The government also abolished the 45% tax rate for those on over £150K a year and did away with the EU inspired cap on bankers’ bonuses. These two I have a hard time defending. The less tax, the better, always but this is a moment of national crisis with energy costs going up and the cost of living getting out of control. There is an argument of trickle down and the Laffer curve (where lowering taxes brings in more revenue) but this was the wrong time to test this out. The government would have been better to increase tax thresholds and do away with the pernicious fiscal drag we’ve been suffering for years.
But onto the two things missing. Firstly, if the government is spending more via energy support but also simultaneously lowering the tax burden, where does the money come from? It was bloody unforgivable and amateur hour for the government not to address expenditure and financing in the mini Budget. Shocking in fact. Interest rates and bond prices were rising already - worldwide. The Bank of England had finally got around to unwinding their bloated QE inspired balance sheet by embarking on Quantitate Tightening (ie, selling government bonds back onto the market). And then the government announced a major leap in expenditure and tax cuts. These commitments would require MORE borrowing at exactly the wrong time.
The second thing the government forgot was not to get the finance world on its side. Finance works off certainty and the British government seemed to relish in surprise. Pulling in the opposite direction to the Bank of England was a foolish move. Not to engage the Office of Budget Responsibility was equally stupid. Also, the markets were surprised and reacted accordingly. Sell the UK! Inflation and the general rise in interest rates are a worldwide phenomenon. The Uk Government’s stupidity meant they became the poster child for a wider movement and got blamed for all the sins of the financial world.
And onto the final piece. It seems that the rise in the yields of gilts uncovered some murky creatures at the bottom of the swap; pension companies. To improve income flow our pension companies were borrowing money in order to buy more gilts. So not just investing their funds but using those funds to borrow money to make further investments. Shades of 2008 all over again. The fall in UK government bonds left the pension funds exposed and on the verge (it’s alleged) of defaulting on their obligations.
So what did the BoE do? It pivoted and moved from a position of selling government bonds to buying them again. Using printed money. Up to £65B more of QE. Yes, in a time of high inflation, the BoE used its firepower to blast itself in the foot. They blinked and chose (maybe rightly, maybe not) to prop up the nefarious pension companies and abandoned their fight against inflation.

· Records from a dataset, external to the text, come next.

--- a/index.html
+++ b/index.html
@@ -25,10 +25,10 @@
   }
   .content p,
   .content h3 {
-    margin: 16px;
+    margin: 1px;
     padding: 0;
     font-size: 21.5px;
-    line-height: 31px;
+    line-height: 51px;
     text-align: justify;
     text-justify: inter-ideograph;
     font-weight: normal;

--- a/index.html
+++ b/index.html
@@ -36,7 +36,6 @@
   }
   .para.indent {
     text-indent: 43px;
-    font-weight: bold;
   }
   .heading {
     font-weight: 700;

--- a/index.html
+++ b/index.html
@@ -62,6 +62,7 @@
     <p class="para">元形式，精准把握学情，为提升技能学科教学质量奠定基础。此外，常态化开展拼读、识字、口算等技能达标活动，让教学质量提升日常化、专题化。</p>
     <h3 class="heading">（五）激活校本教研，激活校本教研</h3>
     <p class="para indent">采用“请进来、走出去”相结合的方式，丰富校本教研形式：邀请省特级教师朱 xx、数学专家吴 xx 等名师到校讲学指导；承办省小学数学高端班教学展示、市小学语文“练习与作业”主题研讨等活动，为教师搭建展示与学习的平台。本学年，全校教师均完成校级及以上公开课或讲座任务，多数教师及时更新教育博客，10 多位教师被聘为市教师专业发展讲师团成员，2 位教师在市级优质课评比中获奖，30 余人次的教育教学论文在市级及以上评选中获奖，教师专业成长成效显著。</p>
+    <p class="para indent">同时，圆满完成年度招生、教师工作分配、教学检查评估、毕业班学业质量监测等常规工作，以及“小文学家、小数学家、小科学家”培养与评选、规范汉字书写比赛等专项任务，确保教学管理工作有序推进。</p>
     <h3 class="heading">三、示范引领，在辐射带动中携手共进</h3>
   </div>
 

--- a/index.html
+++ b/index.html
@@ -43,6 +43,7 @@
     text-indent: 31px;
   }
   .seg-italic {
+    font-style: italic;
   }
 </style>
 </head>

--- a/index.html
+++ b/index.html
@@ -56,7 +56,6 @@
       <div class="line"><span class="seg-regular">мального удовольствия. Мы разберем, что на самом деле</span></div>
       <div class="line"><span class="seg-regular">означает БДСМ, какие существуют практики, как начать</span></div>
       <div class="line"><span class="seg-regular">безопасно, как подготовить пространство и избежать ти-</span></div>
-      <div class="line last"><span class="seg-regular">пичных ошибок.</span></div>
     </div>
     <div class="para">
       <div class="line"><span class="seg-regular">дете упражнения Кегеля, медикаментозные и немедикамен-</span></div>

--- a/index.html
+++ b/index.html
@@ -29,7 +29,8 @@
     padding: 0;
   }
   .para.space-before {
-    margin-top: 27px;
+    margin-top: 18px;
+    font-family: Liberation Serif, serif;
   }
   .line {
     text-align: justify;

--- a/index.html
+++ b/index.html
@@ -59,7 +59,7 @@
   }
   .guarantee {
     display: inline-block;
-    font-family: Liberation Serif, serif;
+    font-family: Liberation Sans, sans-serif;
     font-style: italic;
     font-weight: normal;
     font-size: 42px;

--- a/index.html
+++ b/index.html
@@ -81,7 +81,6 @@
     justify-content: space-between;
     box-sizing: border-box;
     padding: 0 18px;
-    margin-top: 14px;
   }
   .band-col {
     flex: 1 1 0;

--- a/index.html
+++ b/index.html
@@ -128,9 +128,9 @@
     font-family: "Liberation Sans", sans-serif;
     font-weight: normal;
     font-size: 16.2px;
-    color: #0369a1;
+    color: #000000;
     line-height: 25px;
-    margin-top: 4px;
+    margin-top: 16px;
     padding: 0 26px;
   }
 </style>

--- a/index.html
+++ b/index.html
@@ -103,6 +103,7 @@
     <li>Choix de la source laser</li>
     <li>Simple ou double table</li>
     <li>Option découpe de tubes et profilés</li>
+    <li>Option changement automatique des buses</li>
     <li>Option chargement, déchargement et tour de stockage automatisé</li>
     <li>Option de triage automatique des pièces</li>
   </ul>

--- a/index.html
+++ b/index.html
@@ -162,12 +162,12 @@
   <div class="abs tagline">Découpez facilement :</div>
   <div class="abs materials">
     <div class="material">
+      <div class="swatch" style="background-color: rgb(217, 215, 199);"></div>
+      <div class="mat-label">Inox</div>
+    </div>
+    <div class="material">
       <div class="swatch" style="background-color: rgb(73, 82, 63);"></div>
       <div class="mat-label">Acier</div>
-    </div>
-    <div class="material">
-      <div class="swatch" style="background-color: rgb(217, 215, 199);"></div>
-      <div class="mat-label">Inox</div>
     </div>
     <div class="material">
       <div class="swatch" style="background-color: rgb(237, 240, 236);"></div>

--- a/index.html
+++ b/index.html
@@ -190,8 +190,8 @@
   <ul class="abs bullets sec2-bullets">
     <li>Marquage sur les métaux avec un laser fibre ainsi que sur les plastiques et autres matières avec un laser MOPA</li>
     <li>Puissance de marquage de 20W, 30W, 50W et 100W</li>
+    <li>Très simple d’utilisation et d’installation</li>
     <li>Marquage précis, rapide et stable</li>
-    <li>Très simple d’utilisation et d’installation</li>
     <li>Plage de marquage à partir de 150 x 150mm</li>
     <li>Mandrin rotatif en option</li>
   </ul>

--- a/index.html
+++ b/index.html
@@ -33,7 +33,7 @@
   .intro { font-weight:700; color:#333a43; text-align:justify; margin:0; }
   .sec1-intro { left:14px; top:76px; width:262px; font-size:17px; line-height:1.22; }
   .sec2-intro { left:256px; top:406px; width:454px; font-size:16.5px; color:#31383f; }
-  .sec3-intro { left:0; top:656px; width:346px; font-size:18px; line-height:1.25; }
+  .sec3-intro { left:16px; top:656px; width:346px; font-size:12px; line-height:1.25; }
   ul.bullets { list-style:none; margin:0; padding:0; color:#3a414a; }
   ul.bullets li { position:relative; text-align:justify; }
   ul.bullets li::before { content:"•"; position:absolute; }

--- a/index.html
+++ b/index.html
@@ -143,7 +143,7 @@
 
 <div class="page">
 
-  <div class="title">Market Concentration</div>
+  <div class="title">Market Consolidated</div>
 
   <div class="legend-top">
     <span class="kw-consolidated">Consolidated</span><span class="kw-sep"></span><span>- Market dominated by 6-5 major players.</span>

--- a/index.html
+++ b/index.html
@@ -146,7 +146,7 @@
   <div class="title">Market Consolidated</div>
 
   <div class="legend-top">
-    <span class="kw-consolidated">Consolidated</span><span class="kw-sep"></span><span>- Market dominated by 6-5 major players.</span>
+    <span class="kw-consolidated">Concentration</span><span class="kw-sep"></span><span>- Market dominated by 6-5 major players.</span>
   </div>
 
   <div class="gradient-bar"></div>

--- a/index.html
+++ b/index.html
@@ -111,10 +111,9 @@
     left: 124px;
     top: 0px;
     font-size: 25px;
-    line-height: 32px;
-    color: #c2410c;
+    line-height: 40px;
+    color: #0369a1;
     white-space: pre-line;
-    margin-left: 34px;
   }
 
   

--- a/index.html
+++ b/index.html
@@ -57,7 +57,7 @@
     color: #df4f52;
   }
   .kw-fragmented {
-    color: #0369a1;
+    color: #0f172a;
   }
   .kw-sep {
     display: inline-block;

To summarise. Too much QE. Stupid COVID policies. Dreadful energy policy. Out of control government spend with no plan to curtail it. Too much government borrowing. Dodgy financial practices of the pension companies unsupervised by a BoE asleep at the wheel. Resumption of QE leading to more inflation down the track. And finally - maybe the worse sin of all; weakness, U-turns, uncertainty at the top.
And who suffers from this shambolic mess? The public who put trust in short termist politicians (of all stripes, Labour have NOTHING to shout about - they would have spent more during COVID in particular and anyway, because that’s what they do). The public trusted our financial institutions who have, again, let us down. The culpability of our betters leads to recession. Lost jobs. Blighted lives.
I used to think money was amoral. I don’t anymore. It can be immoral.